Unlike macOS stealers that typically aim to phish a password and unlock the system Keychain, Windows stealers must contend with the Data Protection API (DPAPI), which ties decryption keys to the logged-in user.
Run as the victim, DPAPI happily decrypts protected data; run as anyone else, the data is useless. Sryxen embraces this model, running in the user context to extract DPAPI-protected material, then layering on a novel trick to handle Chrome’s latest protections.
The most noted capability is Sryxen’s bypass of Chrome 127’s App-Bound Encryption (ABE) for cookies.
Google’s ABE change was designed to bind cookie encryption to the Chrome application itself, breaking traditional approaches that read SQLite databases and call DPAPI.
Malware Uses Browser Automation
Rather than directly decrypting cookies, Sryxen starts Chrome in headless mode with remote debugging enabled and uses the DevTools Protocol over WebSocket to ask Chrome to decrypt its own cookies.
From Chrome’s perspective, it is servicing a legitimate DevTools request; from the attacker’s perspective, they receive fully decrypted cookie values without ever handling the ABE key or writing decrypted data to disk.
For passwords, Sryxen continues to rely on the established DPAPI plus AES-256-GCM chain used by Chromium-based browsers.
It extracts the master key from the “Local State” file, strips the DPAPI prefix, and calls CryptUnprotectData under the victim’s user context.
Password blobs prefixed with “v10” or “v11” are then decrypted using AES-256-GCM, while legacy formats fall back to direct DPAPI decryption.
Firefox support is implemented via Mozilla’s NSS library, using profile information and key databases to recover saved credentials from logins.json.
Discovery of installed browsers is handled through a multi-threaded filesystem walk, distinguishing Chromium and Gecko-based applications via expected directory structures and configuration files.
Once located, Sryxen harvests passwords, cookies, history, autofill data and bookmarks, as well as Discord tokens in both plaintext and encrypted formats.
Discord’s characteristic “dQw4w9WgXcQ” prefix a tongue-in-cheek reference to the “Never Gonna Give You Up” YouTube ID is used to identify encrypted tokens, which are then decrypted using the same AES-256-GCM and master key mechanism.

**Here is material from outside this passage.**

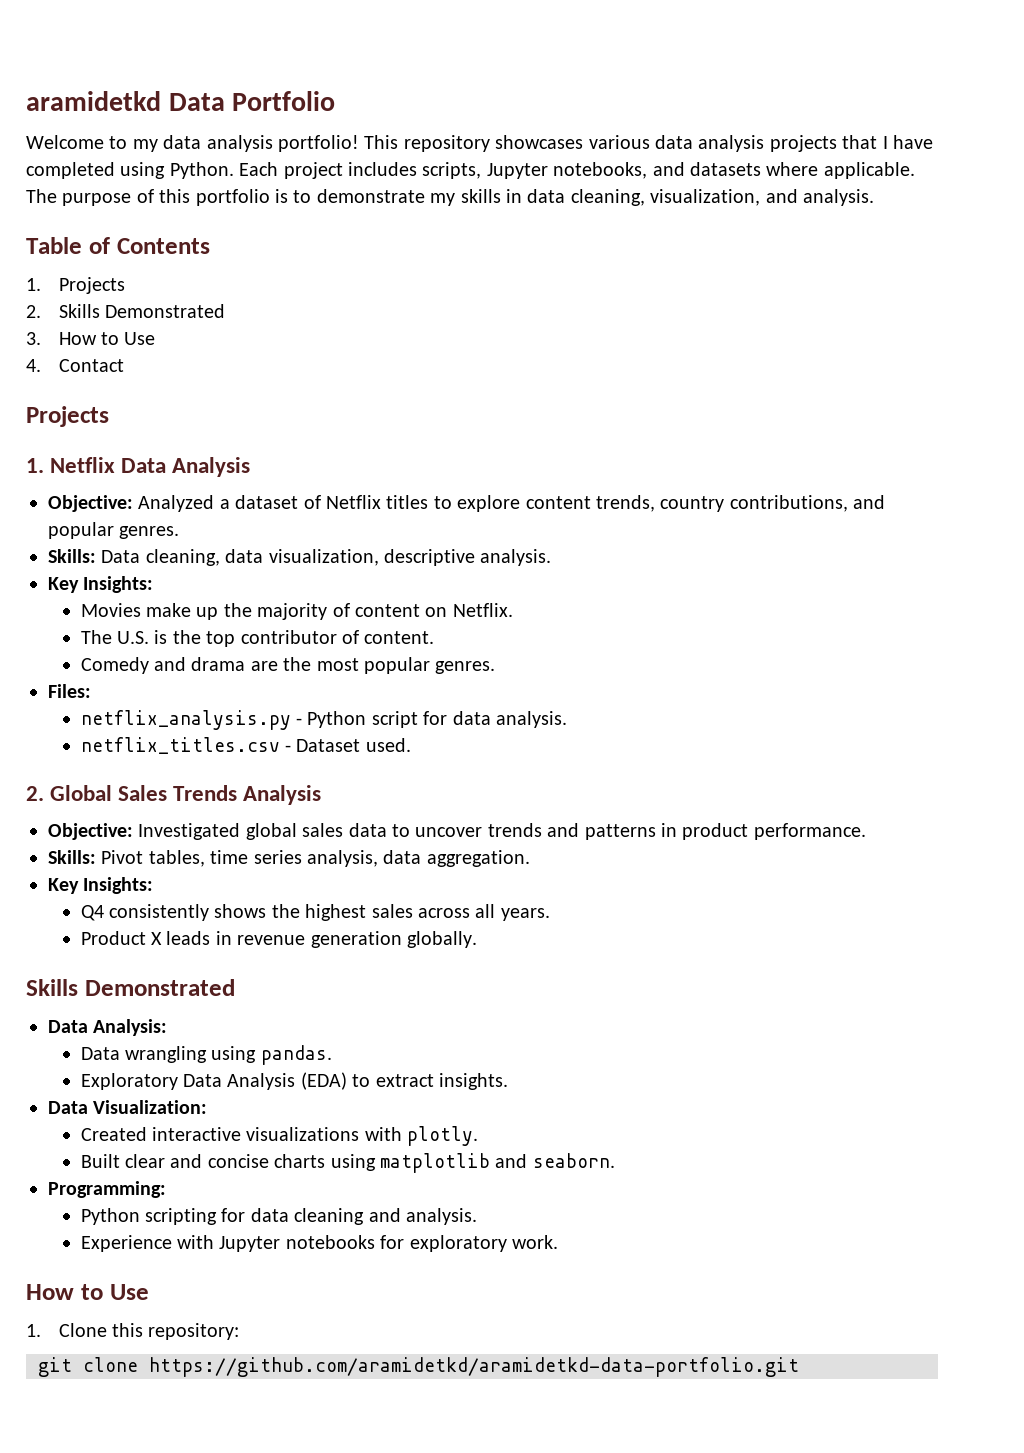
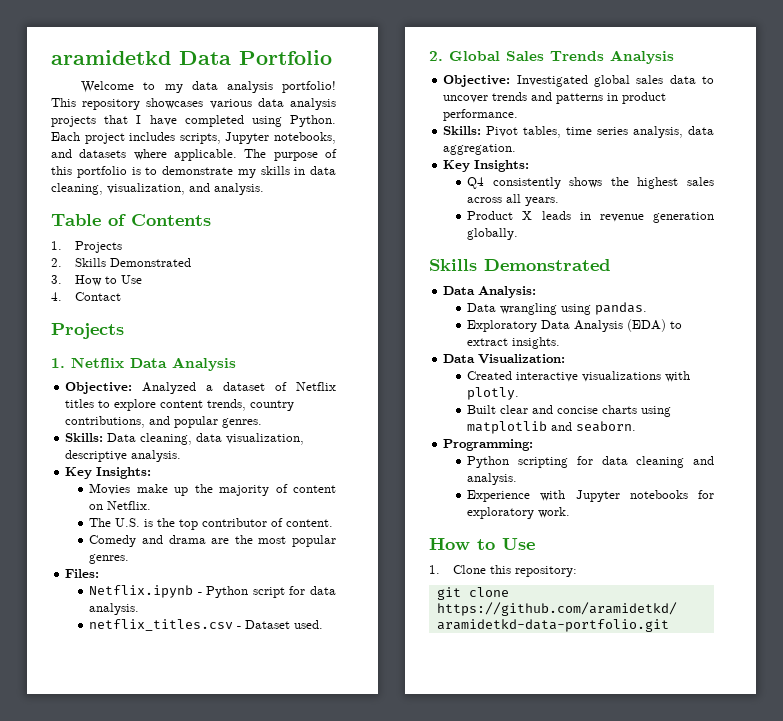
- netflix_analysis.py - Python script for data analysis.
+ Netflix.ipynb - Python script for data analysis.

Silent Extraction of Cookies and Credentials
On the defensive side, Sryxen’s authors have invested heavily in making static and dynamic analysis difficult. The stealer’s core theft logic resides in a function that is XOR-encrypted at rest and overwritten with illegal instructions.
A vectored exception handler (VEH) decrypts this code only when execution hits those illegal opcodes, then re-encrypts it upon function return using a breakpoint-based mechanism.
This means static disassembly shows only garbage, memory dumps between calls reveal only encrypted bytes, and even live debugging will miss most of the real code unless an analyst steps carefully through the VEH handler.
Six separate anti-debugging checks, including PEB flag inspection and kernel debugger status via KUSER_SHARED_DATA, further raise the barrier.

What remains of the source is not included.